Italian Health Care, part II

Because my last entry seemed so unbelievable to the American public, I thought I would follow it up with another little tidbit about health care in Italy.

Though not of any relevance to those traveling in Italy, nevertheless, the way in which Italy deals with pre-existing medical conditions may still be interesting.

I remember as long ago as 1992 that my high cholesterol, caused by nothing other than the fact that my body produces a ton of it, was considered a condition that left me liable for all related medical costs in the US.  Because it was something that came before my medical insurance had been issued, it called for higher prices and more complicated paperwork.  (I admit that I am not totally up to snuff on the current insurance situation in the US, but I have reason to believe that it has not changed substantially.)

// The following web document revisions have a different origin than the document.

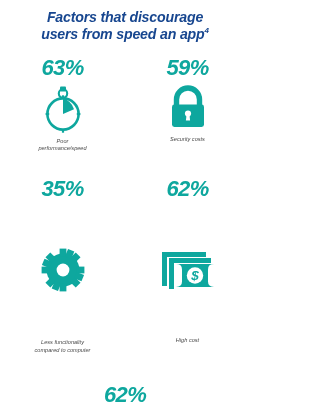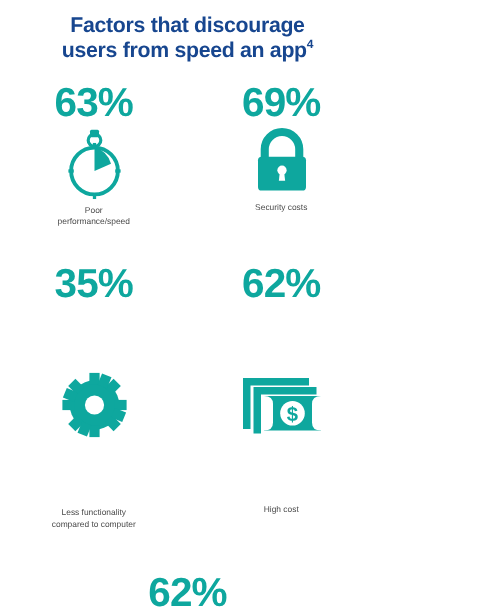--- a/index.html
+++ b/index.html
@@ -20,6 +20,7 @@
     background: #ffffff;
     position: relative;
     box-sizing: border-box;
+    font-style: italic;
   }
   .title {
     color: #17468f;

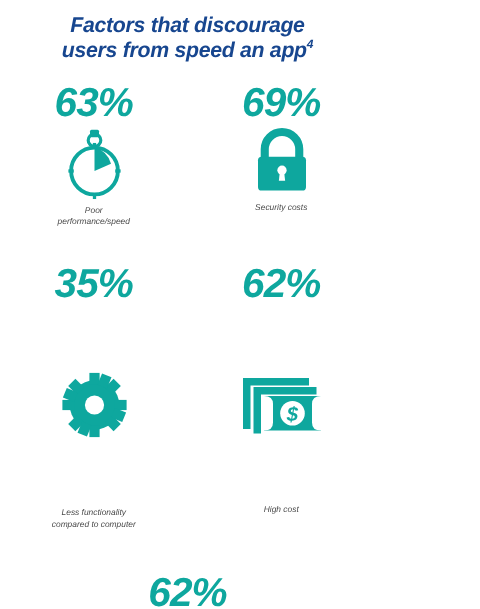--- a/index.html
+++ b/index.html
@@ -55,7 +55,7 @@
   .pct {
     color: #0ea79e;
     font-weight: bold;
-    font-size: 27px;
+    font-size: 22px;
     line-height: 30px;
     letter-spacing: -0.6px;
     text-align: left;

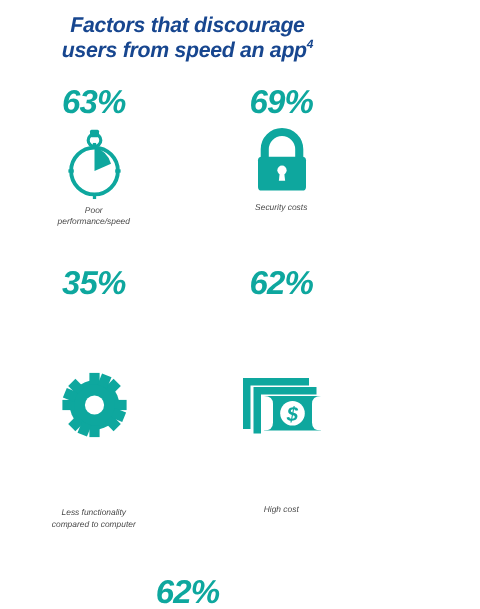--- a/index.html
+++ b/index.html
@@ -111,7 +111,7 @@
     </div>
 
     <div class="cell row-1">
-      <div class="pct">69%</div>
+      <div class="pct">59%</div>
       <div class="icon-wrap">
         <svg width="46" height="46" viewBox="0 0 46 46" xmlns="http://www.w3.org/2000/svg">
           <path d="M11.5 20 V14.5 A11.5 11.5 0 0 1 34.5 14.5 V20" fill="none" stroke="#0ea79e" stroke-width="5.4"></path>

In Italy, on the other hand, having a pre-existing condition is like laying the golden egg.  Because my cholesterol is naturally high, I become automatically exempt from payment on all related treatments.  Let me explain: if a blood test for your cholesterol levels and triglycerides costs somewhere around 11 euros here, I pay nothing, because it is a pre-existing condition.  If I need to get a cardiac ultrasound, done purely for preventative measures, I pay nothing, compared to the usual 18 euros.  When I get a carotid artery color-doppler ultrasound (again, for reasons only of prevention), I pay nothing, compared to the usual 18 euros.

Now you may already be laughing about the ridiculously low cost of 18 euros for a specialist machine examination, but then consider the beauty of the fact that because I need it more than the average person, I don’t have to pay anything for it.  And even though I am certainly a legal resident of Italy, I still am not even a citizen.

And don’t think that because it’s free, it’s of cheap quality too.  I have always been seen by qualified doctors using the newest equipment, usually waiting between 4 and 8 weeks to get it done.  Occasionally it takes longer, it is true, but then after all, this is not an emergency exam, and so I can wait.  If it were urgent, it would get done within a week, 2 tops.

La dolce vita means that life is sweet for many things.  Not having to feel guilty or penalized for a pre-existing medical condition is one of the sweetest.